Sangue a Nassirya: uccisi tre soldati italiani
Tre militari italiani e uno rumeno sono morti mentre un altro carabiniere è rimasto gravemente ferito a Nassirya. La causa è una bomba esplosa durante il passaggio di un mezzo a bordo del quale c’erano i cinque militari. Il convoglio si stava recando al PJOC (Provincial Joint Operation Centre, la sala operativa integrata delle Forze di sicurezza della Provincia) dove i militari coinvolti nell’attacco avrebbero dovuto svolgere il loro regolare servizio per le consuete attività di coordinamento con le Forze di sicurezza locali nel controllo del territorio. I tre militari italiani morti sono il capitano dei paracadutisti Nicola Ciardelli, il Maresciallo Capo dei Carabinieri Franco Lattanzio e il maresciallo Capo dei Carabinieri Carlo De Trizio, effettivo al Comando Provinciale di Roma - Nucleo Radiomobile. Il maresciallo Aiutante dei Carabinieri, Enrico Frassinito, effettivo al Comando Provinciale dei Carabinieri di Padova, è rimasto ferito ed è stato trasportato d’urgenza nel nosocomio americano di Ari Fajat, a centocinquanta chilometri da Kuwait City. Presenta ustioni sul 50% delle braccia e del viso ma non avrebbe riportato lesioni agli organi interni. Al momento non è possibile farlo rientrare in patria. Le salme dei tre rientreranno nel pomeriggio di domani con un C130 dell’Aereonautica.
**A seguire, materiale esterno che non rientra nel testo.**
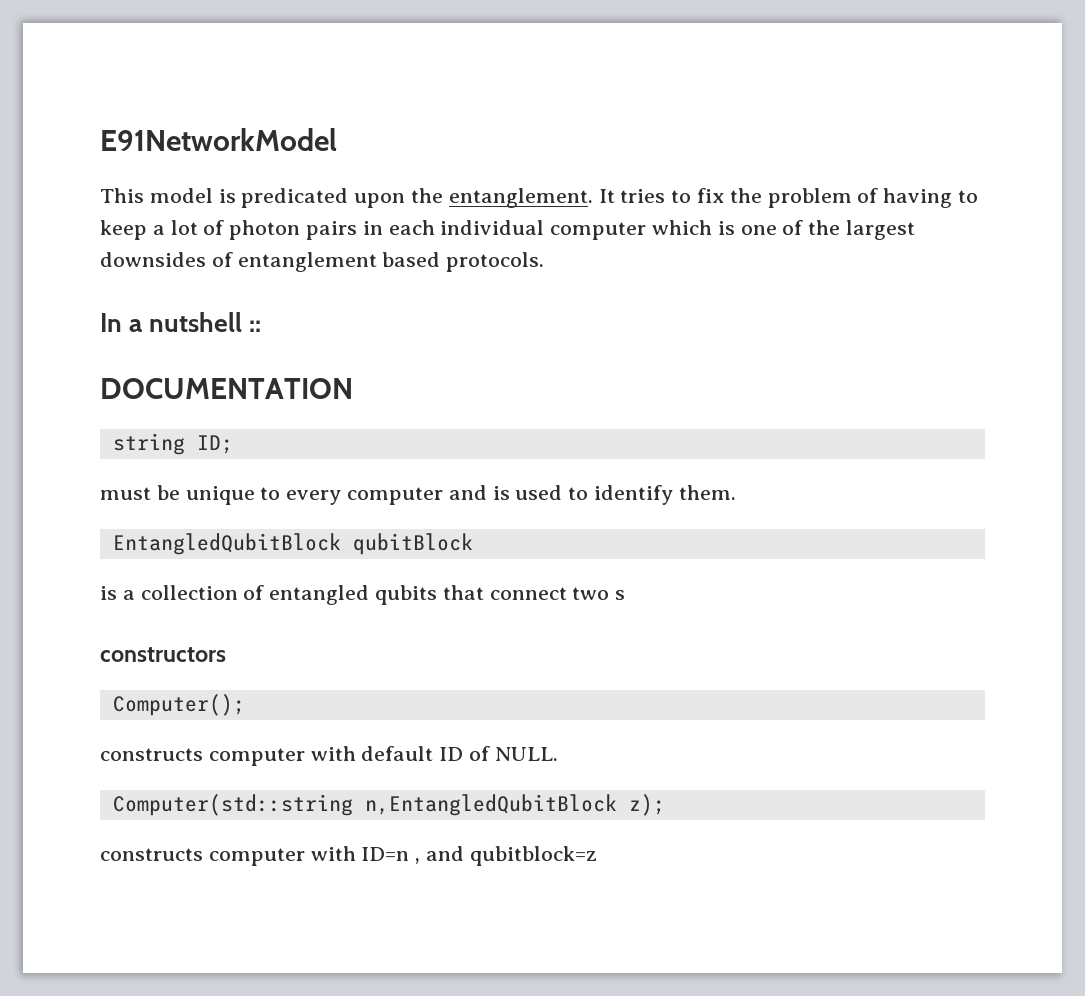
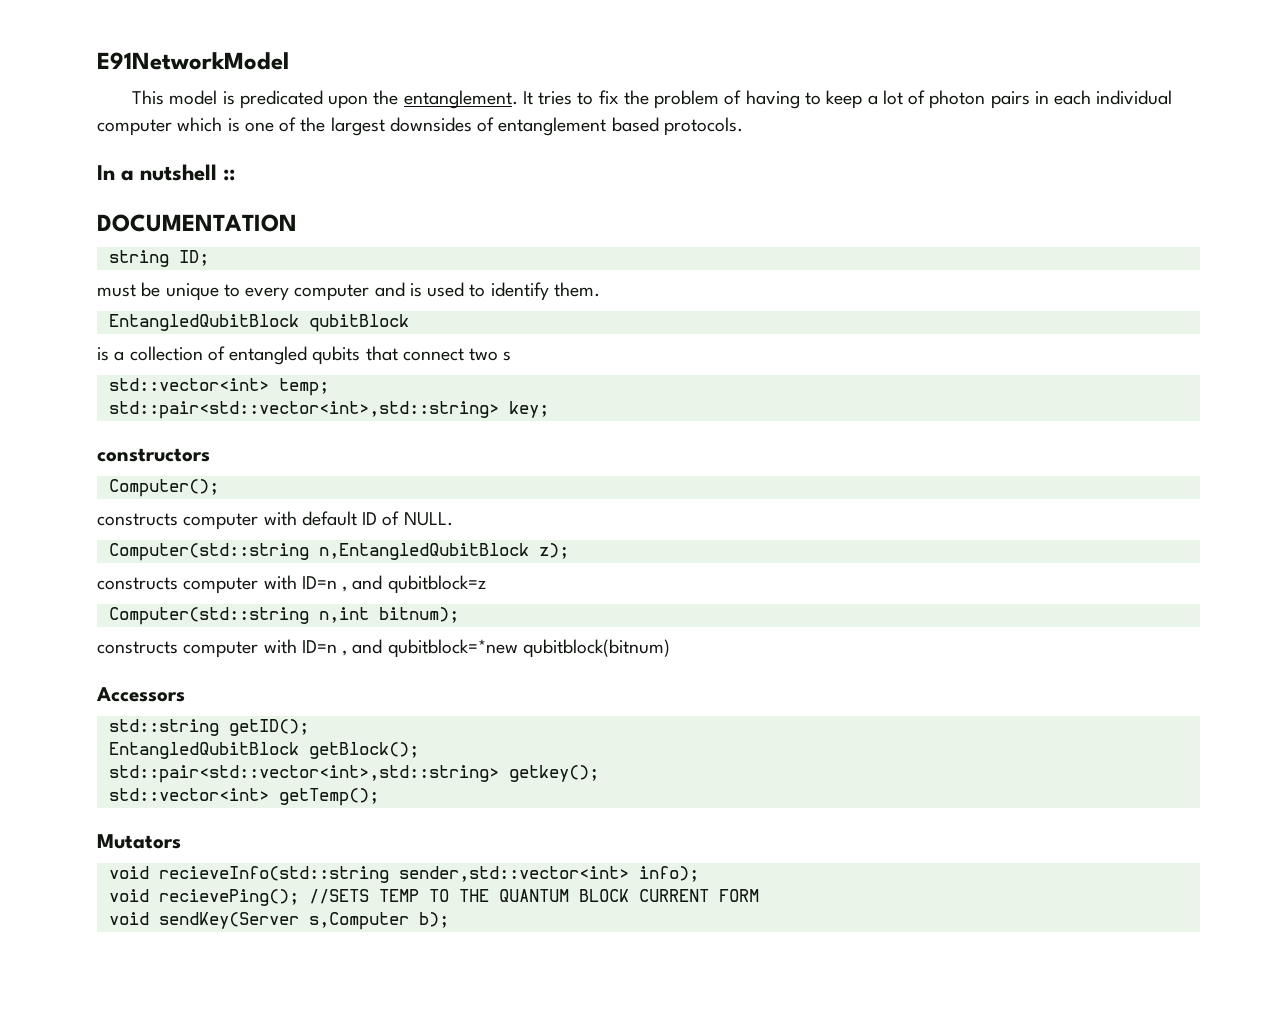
(626, 595) none -> [108,378,329,396] [108,401,549,419] // std::vector<int> temp; // std::pair<std::vector<int>,std::string> key;
(597, 856) none -> [108,607,459,625] [97,639,670,658] [96,687,185,702] [108,719,309,736] [108,742,419,759] [108,765,599,783] [108,788,379,806] [97,834,181,849] [108,866,699,883] [108,889,759,906] [108,912,449,930] // Computer(std::string n,int bitnum); // constructs computer with ID=n , and qubitblock=*new qubitblock(bitnum) // Accessors // std::string getID(); // EntangledQubitBlock getBlock(); // std::pair<std::vector<int>,std::string> getkey(); // std::vector<int> getTemp(); // Mutators // void recieveInfo(std::string sender,std::vector<int> info); // void recievePing(); //SETS TEMP TO THE QUANTUM BLOCK CURRENT FORM // void sendKey(Server s,Computer b);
La procura di Roma ha aperto un'inchiesta per strage con finalità di terrorismo. Questo il reato per il quale procede il pubblico ministero Franco Ionta, capo del pool antiterrorismo di Roma e magistrato al quale sono affidati tutti i fascicoli processuali aperti per episodi di terrorismo avvenuti in Iraq ai danni di cittadini italiani. L’intelligence ha individuato su Internet una rivendicazione fatta dalle 'Brigate Imam Hussein', rintracciata su un sito islamista ritenuto riconducibile al terrorista giordano Abu Musab al Zarqawi. Lo stesso gruppo sarebbe composto da baathisti, che potrebbero essere seguaci del leader di Al Qaida in Iraq. Subito dopo è arrivata anche la rivendicazione dell'Esercito Islamico anche questo legato ad Al Zarqawi, responsabile anche dell’uccisione di Enzo Baldoni. Sono due messaggi scarni, distaccati. Stessa notizia, stesso stile. “Li abbiamo uccisi noi i tre soldati italiani”. Salgono a ventinove adesso i militari italiani uccisi in Iraq.